Also this helps with lessening the betta's desire to flee when in contact with too much movement. Some of my REALLY nice fish dont even jump when my younger cousins used to tap on the glass. They usually just swim in a vertical pattern on the fish tank glass. That is what is important to non breeders. Non breeders dont want fish that always hide and are scared of anything that comes to near.


----------



## Amphibianite (Aug 6, 2011)

Exactly.
The regular consumer wants a fish that will show off, look stunning, and be there for them to look at. One that is full of personality and will be their companion.
Where are hobbyist, and breeders will benefit as well, when they wish to photograph their fish, and look at the rays, the fins and scales for breeding.
So fish that are trained to be show offs and be sociable will sell better than those who just hide.


----------



## bettalover2033 (Feb 17, 2010)

Very good. I'm glad you are another who understands it as well.

When do you get home? at the moment still no wrigglers from which I see. Also what time did you say they started at approx. because it would be different since I'm on the eastern part of the us and you the western.


----------



## Amphibianite (Aug 6, 2011)

People of like mind are we, haha.

I will be home roughly 3:30ish PST. My class get out at 2:15 or so, provided we are not going to run late.
My spawn started approx 2:15pm PST and continue for 2-3 hours.
So for you 6:30ish, and 5:15-what ever XD


----------



## bettalover2033 (Feb 17, 2010)

Well if yours started at around 2:15ish, then it was 5:15ish.
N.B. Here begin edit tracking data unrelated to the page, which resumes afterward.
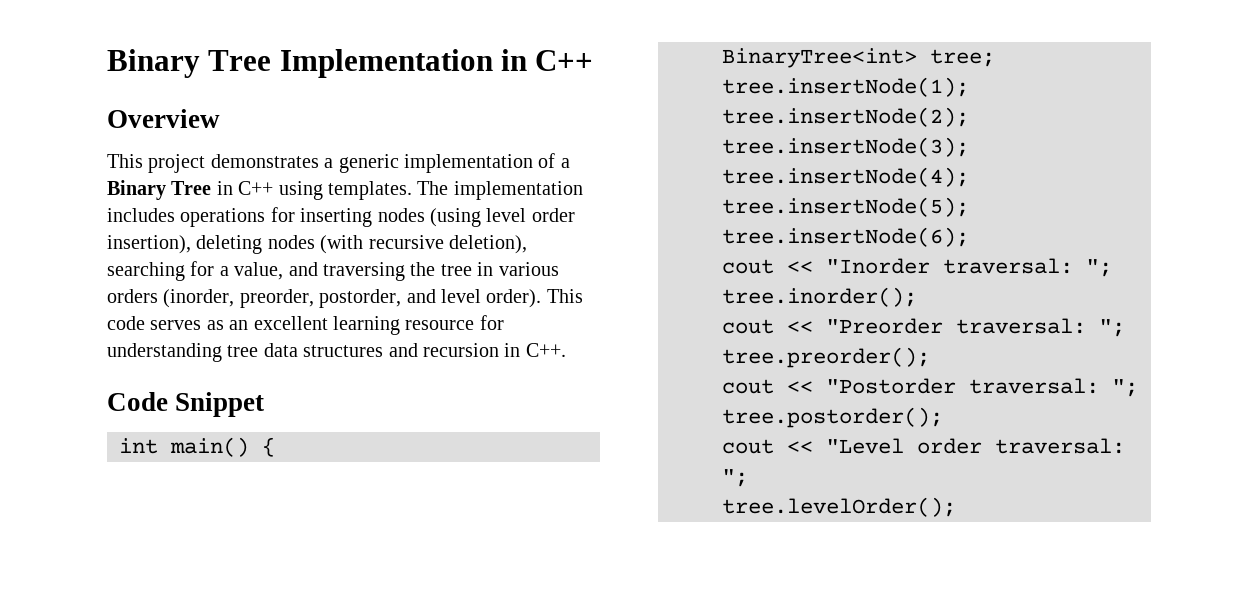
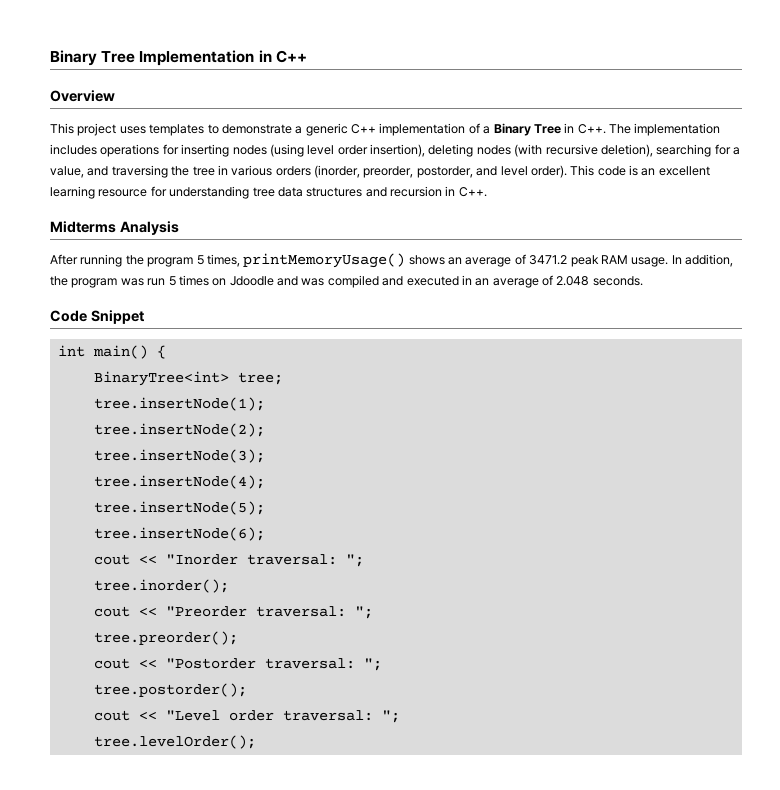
- This project demonstrates a generic implementation of a Binary Tree in C++ using templates. The implementation includes operations for inserting nodes (using level order insertion), deleting nodes (with recursive deletion), searching for a value, and traversing the tree in various orders (inorder, preorder, postorder, and level order).
+ This project uses templates to demonstrate a generic C++ implementation of a Binary Tree in C++. The implementation includes operations for inserting nodes (using level order insertion), deleting nodes (with recursive deletion), searching for a value, and traversing the tree in various orders (inorder, preorder, postorder, and level order).
- This code serves as an excellent learning resource for understanding tree data structures and recursion in C++.
+ This code is an excellent learning resource for understanding tree data structures and recursion in C++.
+ Midterms Analysis
+ After running the program 5 times, printMemoryUsage() shows an average of 3471.2 peak RAM usage. In addition, the program was run 5 times on Jdoodle and was compiled and executed in an average of 2.048 seconds.

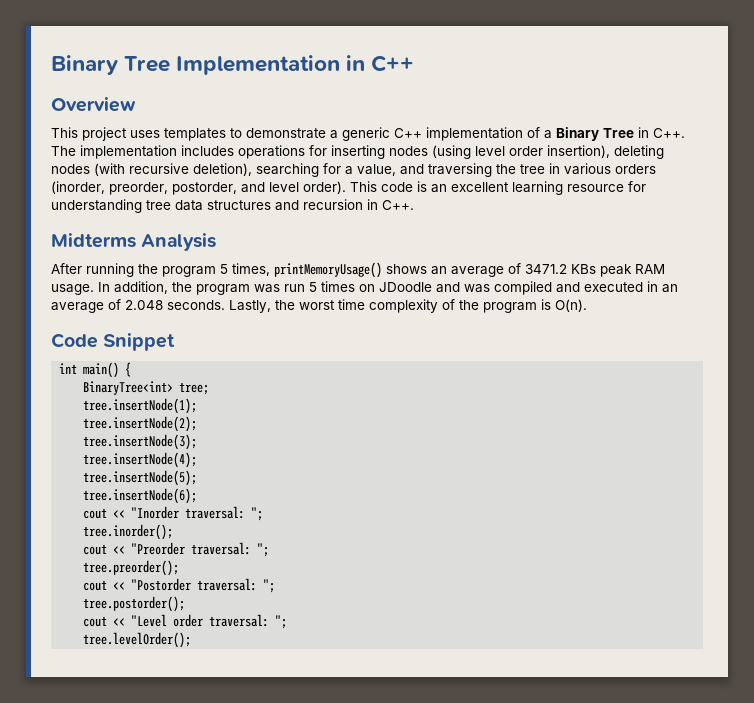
- After running the program 5 times, printMemoryUsage() shows an average of 3471.2 peak RAM usage.
+ After running the program 5 times, printMemoryUsage() shows an average of 3471.2 KBs peak RAM usage.
- In addition, the program was run 5 times on Jdoodle and was compiled and executed in an average of 2.048 seconds.
+ In addition, the program was run 5 times on JDoodle and was compiled and executed in an average of 2.048 seconds. Lastly, the worst time complexity of the program is O(n).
Only a three hour difference.

Surprisingly, my fish finished in an hour time. They started at 8:06 and ended 9:36pm so roughly an hour time. I thought it would be longer since they have never bred before, but I was wrong lol.


----------



## Amphibianite (Aug 6, 2011)

Well still no wrigglers on this end


----------



## bettalover2033 (Feb 17, 2010)

Same here. No wrigglers and also I will have to shine the light under the nest later to check again. He hasn't let the bubbles go so there must be eggs still.


----------



## Amphibianite (Aug 6, 2011)

haha my male have like 3 bubbles under the leaf and just has the eggs stuck there.
I am expecting this to be a medium to small spawn actually. I don't have more than a hundred eggs.
Good news is though I took pictures of the male and female I had printed off into the LFS and the Lady who owns it was thrilled and can't wait for me to be ready to supply her store.


----------



## bettalover2033 (Feb 17, 2010)

Good news!!!!!

I have fry. There are now wrigglers for the past 45 minutes. I started seeing them at around 9:25-9:30 pm eastern time.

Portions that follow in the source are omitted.